Problem details —
Exact copy, no pictures: return all the data below as written.

Segment Start: Data supplied

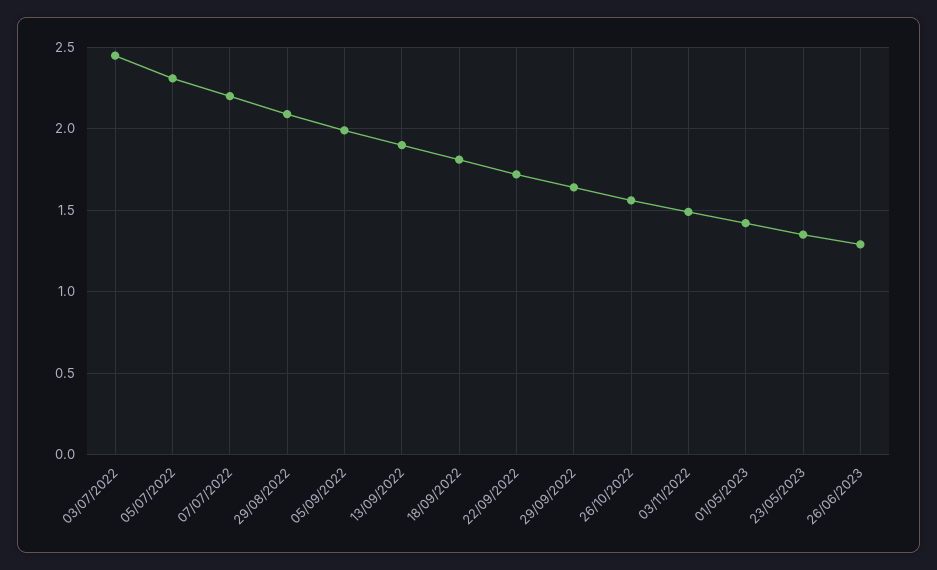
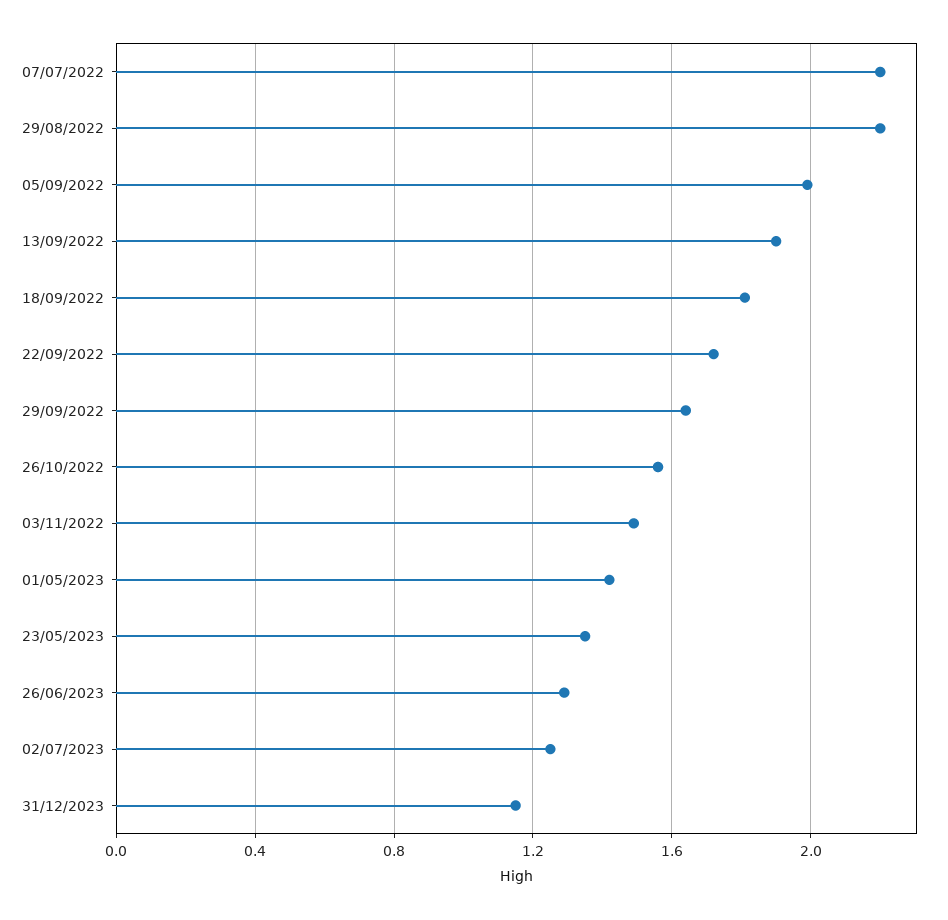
03/07/2022: 2.45 -> none
05/07/2022: 2.3 -> none
29/08/2022: 2.1 -> 2.2
02/07/2023: none -> 1.25
31/12/2023: none -> 1.15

Segment End: Data supplied

Solution for this exercise —
03/07/2022: 2.45 -> none
05/07/2022: 2.3 -> none
29/08/2022: 2.1 -> 2.2
02/07/2023: none -> 1.25
31/12/2023: none -> 1.15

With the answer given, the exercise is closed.